- **Given data**:
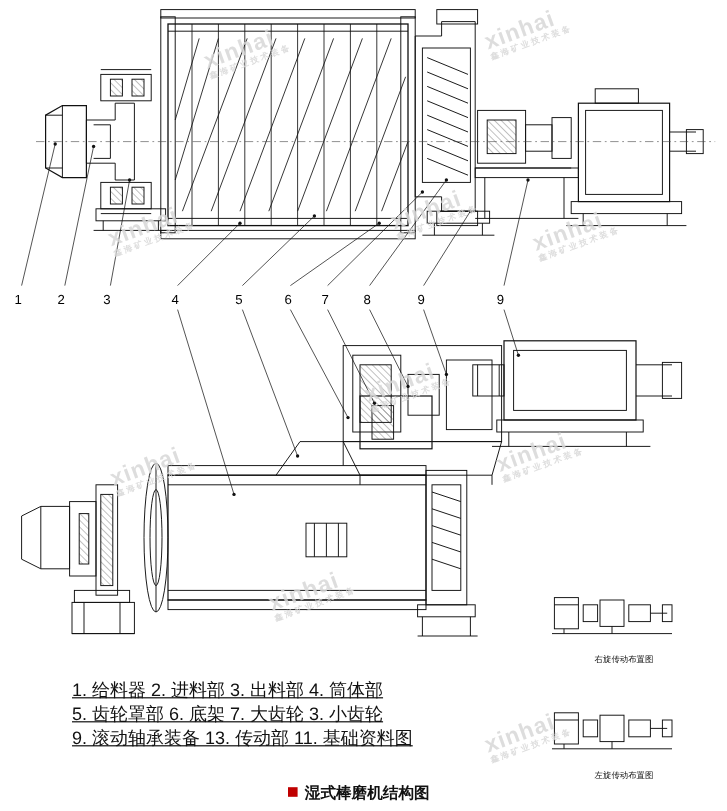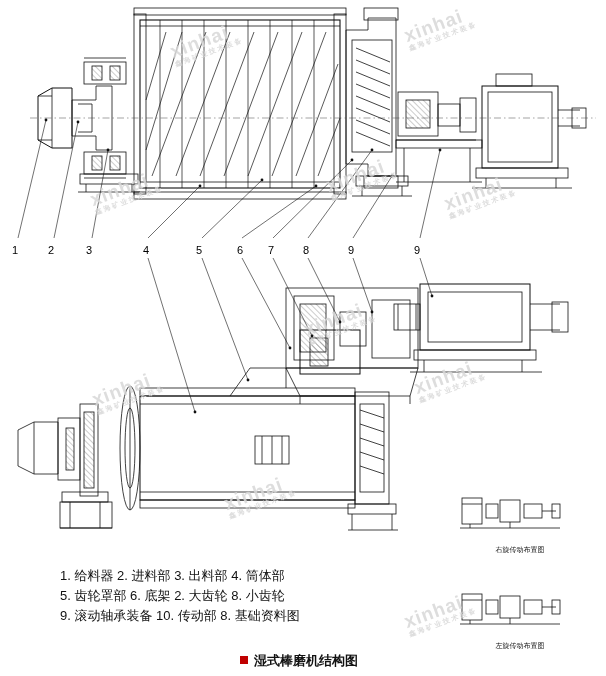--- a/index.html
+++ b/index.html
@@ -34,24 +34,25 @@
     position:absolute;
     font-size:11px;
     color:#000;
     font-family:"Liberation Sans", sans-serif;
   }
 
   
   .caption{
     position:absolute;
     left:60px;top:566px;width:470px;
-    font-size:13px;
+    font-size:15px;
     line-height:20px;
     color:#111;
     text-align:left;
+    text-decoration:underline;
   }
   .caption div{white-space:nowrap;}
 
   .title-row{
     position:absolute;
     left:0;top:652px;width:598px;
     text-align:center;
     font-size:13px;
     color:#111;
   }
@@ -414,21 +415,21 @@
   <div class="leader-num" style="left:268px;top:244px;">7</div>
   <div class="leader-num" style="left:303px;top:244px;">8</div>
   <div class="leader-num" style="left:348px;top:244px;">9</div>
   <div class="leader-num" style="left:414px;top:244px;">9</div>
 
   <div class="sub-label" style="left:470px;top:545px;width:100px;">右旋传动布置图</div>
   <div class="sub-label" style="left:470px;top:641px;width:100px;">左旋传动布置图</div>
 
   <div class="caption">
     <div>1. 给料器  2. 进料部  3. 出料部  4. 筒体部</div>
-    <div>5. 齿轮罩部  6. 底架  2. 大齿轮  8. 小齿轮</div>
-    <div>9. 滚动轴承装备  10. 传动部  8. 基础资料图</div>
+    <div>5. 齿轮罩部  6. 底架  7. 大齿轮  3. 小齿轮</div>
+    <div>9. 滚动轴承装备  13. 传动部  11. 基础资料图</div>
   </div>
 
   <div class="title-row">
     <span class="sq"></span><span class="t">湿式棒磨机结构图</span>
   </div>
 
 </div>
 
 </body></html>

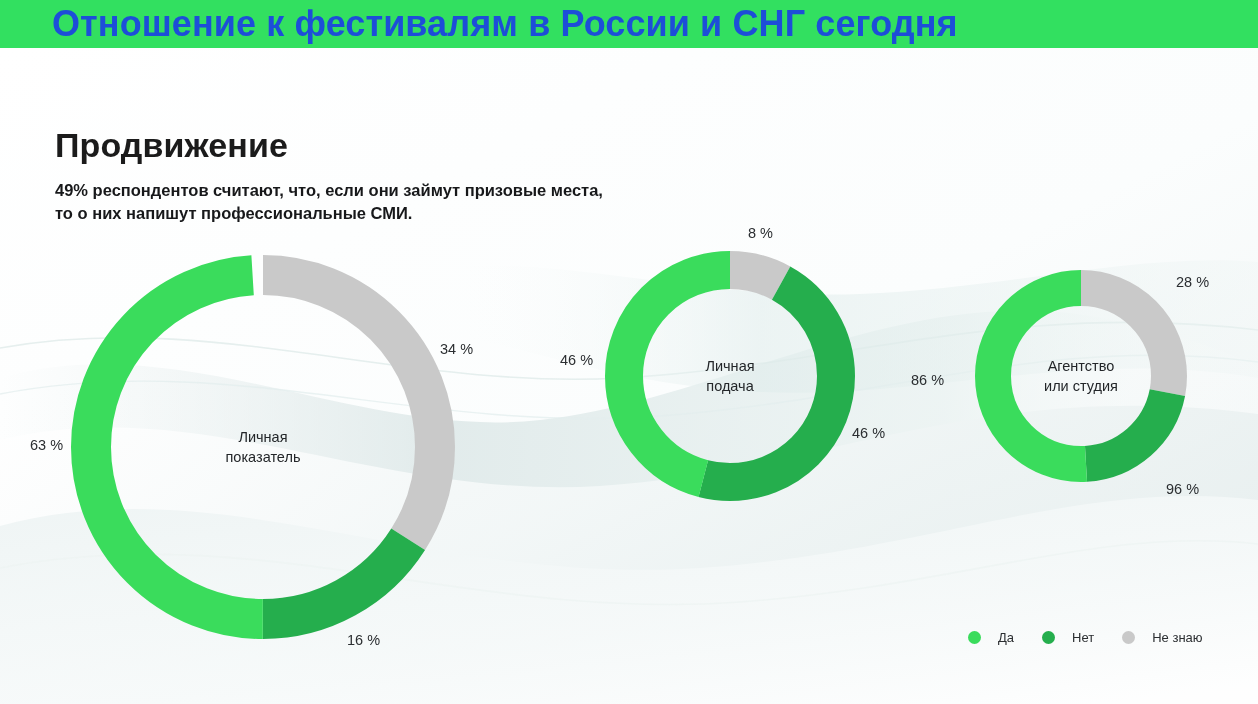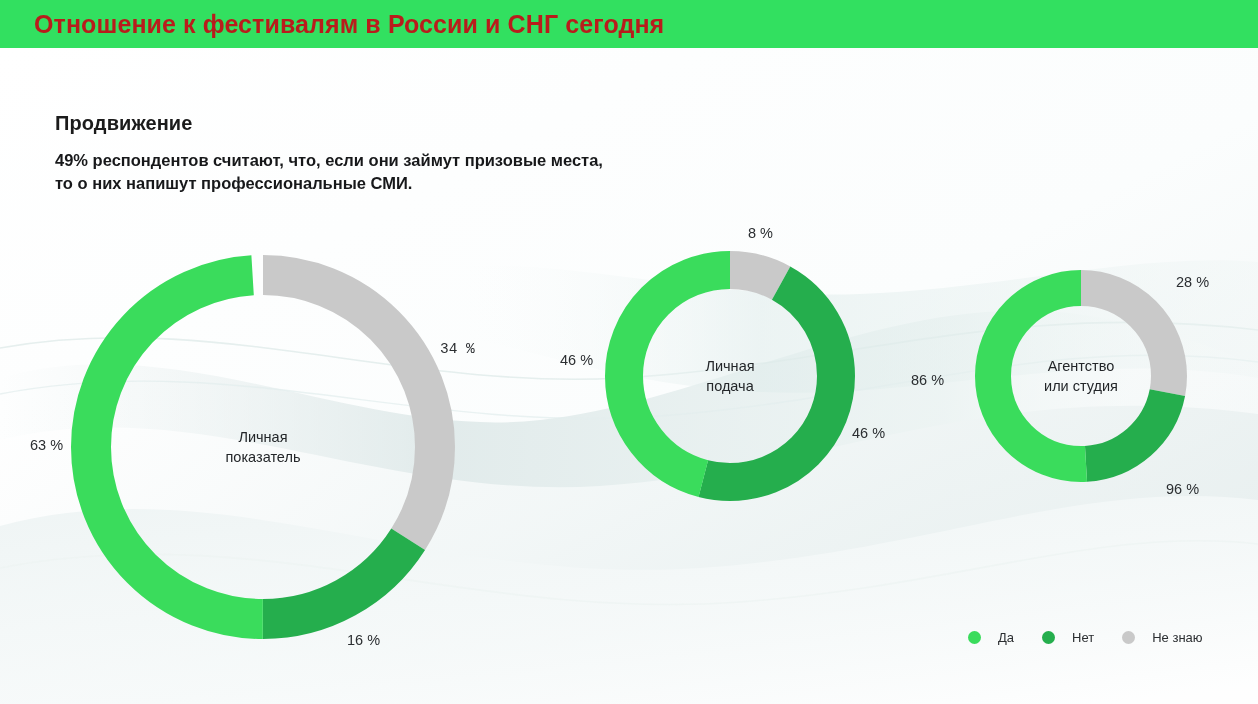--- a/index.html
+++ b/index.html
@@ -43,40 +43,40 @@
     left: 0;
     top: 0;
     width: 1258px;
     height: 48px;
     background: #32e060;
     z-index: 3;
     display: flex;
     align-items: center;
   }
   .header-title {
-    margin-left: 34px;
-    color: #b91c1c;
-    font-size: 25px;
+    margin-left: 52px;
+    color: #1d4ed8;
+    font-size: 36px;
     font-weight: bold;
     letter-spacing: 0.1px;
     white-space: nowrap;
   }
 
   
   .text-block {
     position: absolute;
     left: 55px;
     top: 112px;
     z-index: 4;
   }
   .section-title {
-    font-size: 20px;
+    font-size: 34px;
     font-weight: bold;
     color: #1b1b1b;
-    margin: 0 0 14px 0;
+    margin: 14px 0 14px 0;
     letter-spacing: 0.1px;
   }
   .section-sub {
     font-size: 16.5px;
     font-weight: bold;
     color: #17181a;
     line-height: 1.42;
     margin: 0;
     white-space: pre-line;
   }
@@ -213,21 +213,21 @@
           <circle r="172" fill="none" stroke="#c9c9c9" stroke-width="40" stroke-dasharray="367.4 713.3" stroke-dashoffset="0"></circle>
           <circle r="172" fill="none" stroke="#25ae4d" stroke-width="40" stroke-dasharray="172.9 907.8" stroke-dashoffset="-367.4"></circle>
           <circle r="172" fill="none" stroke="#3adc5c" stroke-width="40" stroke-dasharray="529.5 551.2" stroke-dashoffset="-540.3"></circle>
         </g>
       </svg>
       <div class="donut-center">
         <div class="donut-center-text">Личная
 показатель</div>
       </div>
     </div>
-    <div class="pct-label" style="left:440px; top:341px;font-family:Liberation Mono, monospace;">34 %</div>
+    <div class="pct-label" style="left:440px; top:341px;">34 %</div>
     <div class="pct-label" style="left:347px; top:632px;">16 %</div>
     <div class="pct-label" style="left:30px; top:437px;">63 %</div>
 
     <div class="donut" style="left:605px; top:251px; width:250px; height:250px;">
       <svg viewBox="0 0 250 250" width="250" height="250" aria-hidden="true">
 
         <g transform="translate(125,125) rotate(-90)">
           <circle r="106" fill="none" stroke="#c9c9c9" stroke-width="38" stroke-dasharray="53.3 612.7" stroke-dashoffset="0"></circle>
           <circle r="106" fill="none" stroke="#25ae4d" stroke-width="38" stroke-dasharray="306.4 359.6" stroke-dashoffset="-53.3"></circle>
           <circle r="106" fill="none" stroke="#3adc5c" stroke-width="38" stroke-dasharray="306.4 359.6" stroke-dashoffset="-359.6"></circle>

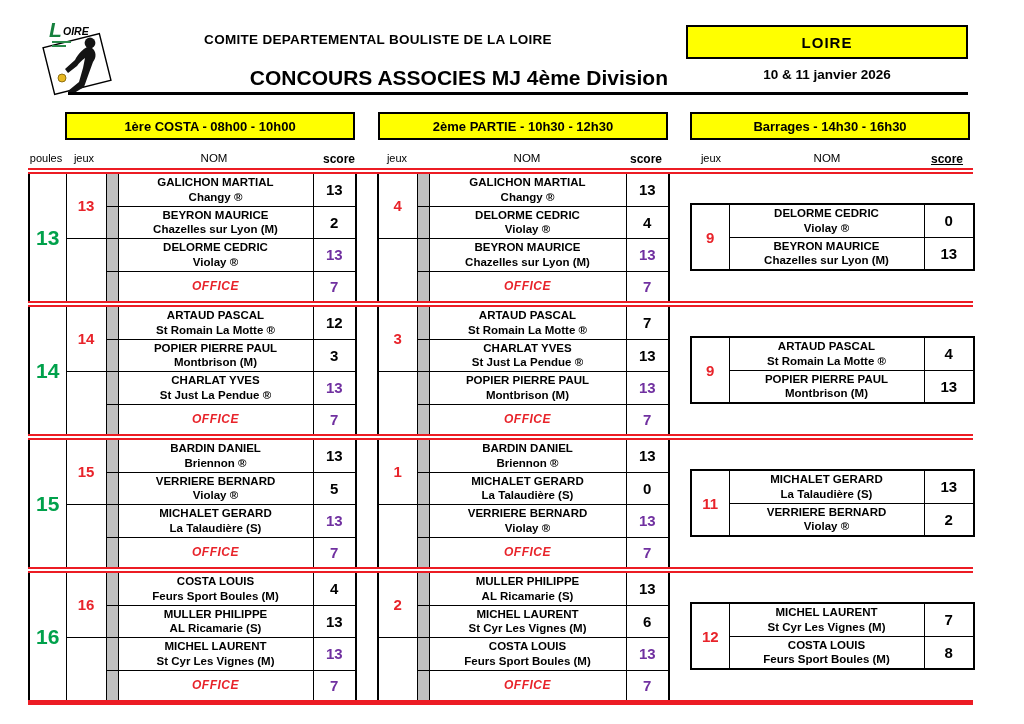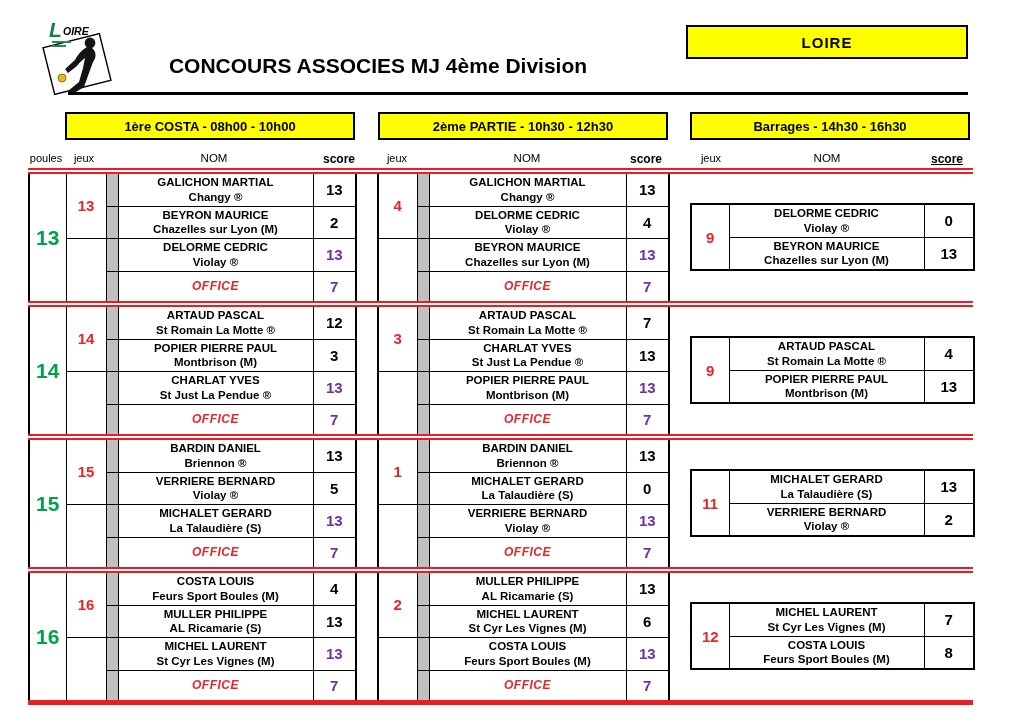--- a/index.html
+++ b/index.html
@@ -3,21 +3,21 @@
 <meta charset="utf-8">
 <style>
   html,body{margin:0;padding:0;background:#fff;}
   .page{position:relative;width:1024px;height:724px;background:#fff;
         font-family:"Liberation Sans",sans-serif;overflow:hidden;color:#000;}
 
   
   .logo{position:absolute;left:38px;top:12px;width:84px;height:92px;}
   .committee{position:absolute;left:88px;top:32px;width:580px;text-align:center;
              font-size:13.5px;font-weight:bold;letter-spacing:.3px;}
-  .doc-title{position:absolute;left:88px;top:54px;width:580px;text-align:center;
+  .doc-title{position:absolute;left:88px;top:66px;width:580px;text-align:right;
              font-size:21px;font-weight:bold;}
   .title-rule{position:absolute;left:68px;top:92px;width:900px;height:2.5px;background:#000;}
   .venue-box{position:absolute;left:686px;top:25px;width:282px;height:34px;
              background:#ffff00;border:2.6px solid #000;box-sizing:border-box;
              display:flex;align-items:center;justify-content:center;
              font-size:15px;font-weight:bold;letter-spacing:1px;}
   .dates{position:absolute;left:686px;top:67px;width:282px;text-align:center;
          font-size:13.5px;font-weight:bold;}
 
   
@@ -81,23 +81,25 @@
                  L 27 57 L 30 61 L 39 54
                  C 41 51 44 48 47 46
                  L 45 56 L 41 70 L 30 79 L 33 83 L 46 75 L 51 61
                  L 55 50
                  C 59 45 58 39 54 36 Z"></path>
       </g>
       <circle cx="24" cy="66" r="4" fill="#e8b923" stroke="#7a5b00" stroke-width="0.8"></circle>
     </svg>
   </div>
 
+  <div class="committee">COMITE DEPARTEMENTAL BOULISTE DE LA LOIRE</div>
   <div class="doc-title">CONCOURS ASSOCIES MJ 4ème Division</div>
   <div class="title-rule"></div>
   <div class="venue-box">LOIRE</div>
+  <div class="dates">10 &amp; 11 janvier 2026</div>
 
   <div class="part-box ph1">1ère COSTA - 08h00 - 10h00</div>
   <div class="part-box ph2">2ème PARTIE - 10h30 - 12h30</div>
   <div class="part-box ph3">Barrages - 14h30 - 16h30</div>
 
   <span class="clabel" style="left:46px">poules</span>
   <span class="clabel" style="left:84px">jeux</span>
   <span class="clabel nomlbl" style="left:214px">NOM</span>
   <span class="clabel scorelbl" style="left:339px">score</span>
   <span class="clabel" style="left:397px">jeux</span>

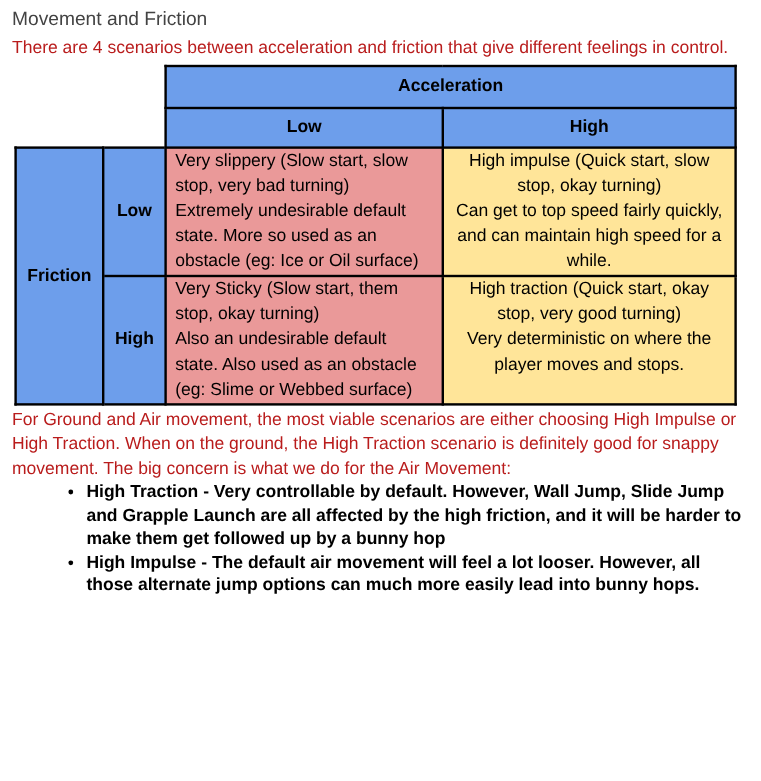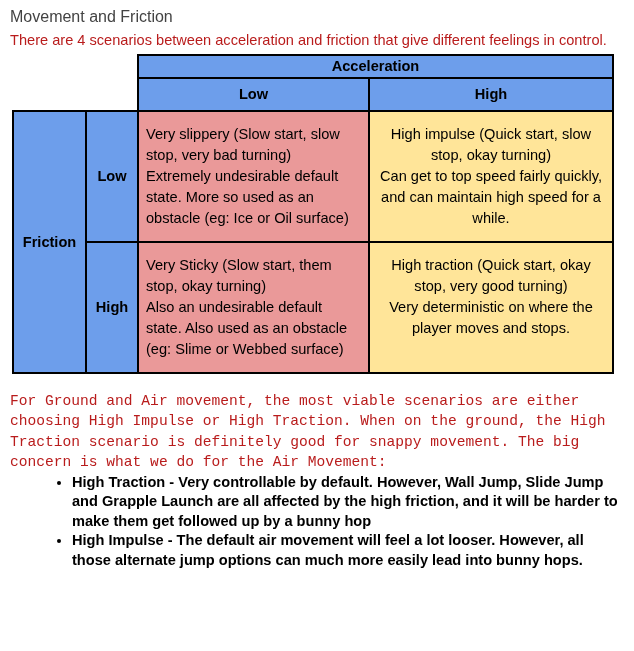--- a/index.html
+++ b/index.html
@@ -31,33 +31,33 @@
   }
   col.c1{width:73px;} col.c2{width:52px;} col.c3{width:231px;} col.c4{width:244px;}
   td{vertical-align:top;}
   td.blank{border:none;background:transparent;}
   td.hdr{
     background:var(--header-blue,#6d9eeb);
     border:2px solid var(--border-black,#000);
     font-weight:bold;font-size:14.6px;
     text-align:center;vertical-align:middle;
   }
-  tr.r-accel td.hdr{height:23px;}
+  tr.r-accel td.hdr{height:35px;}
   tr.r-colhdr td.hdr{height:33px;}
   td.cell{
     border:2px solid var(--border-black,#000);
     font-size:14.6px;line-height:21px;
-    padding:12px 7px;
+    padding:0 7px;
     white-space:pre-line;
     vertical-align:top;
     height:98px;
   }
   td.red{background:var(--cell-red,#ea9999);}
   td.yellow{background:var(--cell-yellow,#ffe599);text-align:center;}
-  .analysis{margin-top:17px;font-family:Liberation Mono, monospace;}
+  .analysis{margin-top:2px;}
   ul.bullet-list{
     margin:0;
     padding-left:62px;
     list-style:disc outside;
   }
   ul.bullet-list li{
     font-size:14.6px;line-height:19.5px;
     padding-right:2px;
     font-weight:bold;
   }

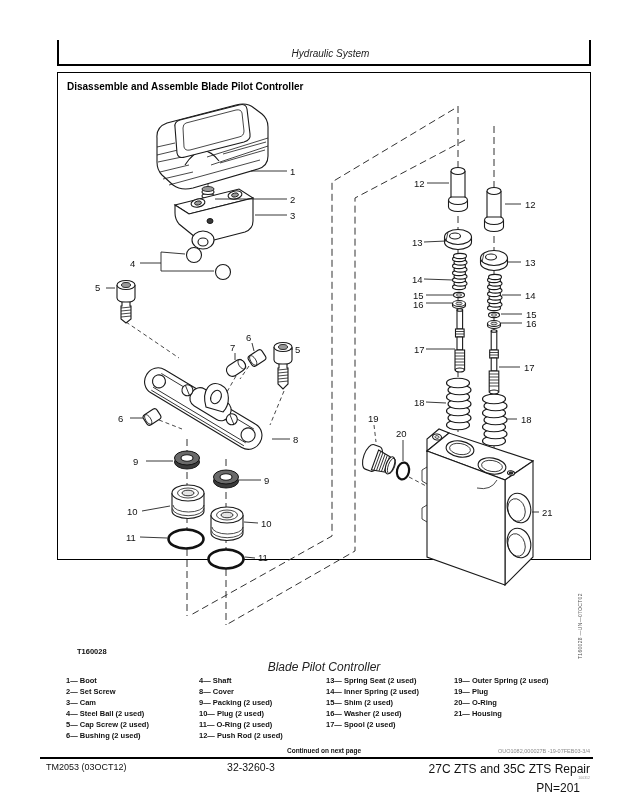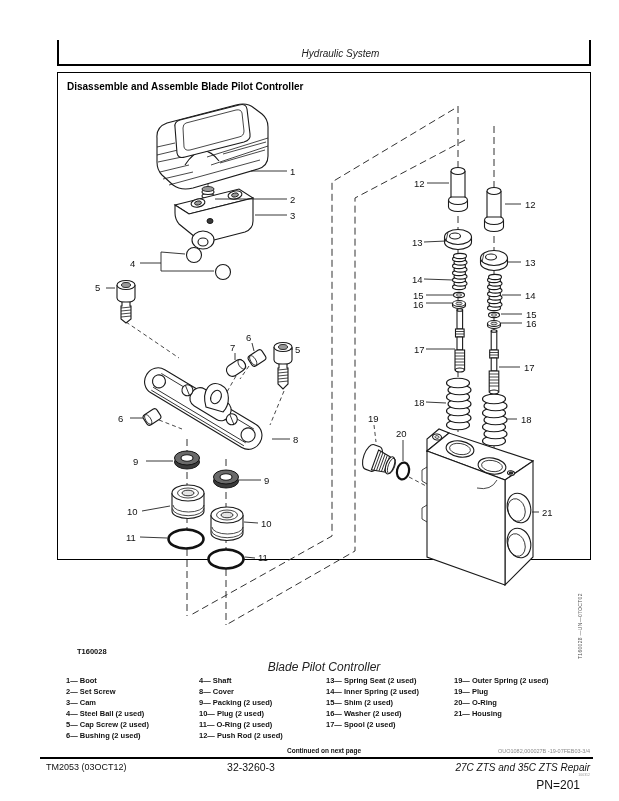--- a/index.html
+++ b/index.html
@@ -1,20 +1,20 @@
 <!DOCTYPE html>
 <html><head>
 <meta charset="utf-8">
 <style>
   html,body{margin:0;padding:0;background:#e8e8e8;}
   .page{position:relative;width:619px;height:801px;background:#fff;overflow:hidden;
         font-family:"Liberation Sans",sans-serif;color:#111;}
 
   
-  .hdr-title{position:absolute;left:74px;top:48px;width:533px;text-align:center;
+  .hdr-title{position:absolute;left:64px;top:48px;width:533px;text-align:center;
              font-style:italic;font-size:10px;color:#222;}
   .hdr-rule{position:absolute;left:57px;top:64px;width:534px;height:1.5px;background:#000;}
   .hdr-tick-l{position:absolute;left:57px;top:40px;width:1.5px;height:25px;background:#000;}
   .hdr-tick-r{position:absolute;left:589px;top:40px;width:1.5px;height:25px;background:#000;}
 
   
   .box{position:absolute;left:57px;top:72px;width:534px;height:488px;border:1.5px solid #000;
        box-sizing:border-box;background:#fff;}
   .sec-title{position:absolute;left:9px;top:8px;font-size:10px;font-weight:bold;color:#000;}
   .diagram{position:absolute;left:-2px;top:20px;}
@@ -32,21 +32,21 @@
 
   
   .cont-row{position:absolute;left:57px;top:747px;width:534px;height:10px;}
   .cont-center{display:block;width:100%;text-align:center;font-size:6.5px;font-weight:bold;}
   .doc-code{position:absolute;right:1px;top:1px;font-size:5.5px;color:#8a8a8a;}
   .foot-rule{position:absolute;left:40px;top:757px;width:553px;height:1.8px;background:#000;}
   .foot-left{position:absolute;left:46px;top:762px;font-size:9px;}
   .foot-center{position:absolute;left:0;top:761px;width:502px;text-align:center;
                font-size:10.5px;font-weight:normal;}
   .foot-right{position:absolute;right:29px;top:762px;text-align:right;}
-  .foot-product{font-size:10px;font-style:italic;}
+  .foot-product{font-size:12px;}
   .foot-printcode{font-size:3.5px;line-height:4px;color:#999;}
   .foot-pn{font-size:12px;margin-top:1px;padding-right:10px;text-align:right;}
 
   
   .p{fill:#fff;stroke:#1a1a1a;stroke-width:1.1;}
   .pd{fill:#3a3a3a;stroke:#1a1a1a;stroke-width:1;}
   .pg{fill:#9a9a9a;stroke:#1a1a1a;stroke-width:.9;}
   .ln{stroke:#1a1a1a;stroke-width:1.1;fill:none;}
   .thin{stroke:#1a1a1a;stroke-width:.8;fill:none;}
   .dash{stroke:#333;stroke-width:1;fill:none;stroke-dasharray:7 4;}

- **Goal of the exercise**: Every line of the data above that includes "tick" should be listed.

- **Response to the exercise**:
   .hdr-tick-l{position:absolute;left:57px;top:40px;width:1.5px;height:25px;background:#000;}
   .hdr-tick-r{position:absolute;left:589px;top:40px;width:1.5px;height:25px;background:#000;}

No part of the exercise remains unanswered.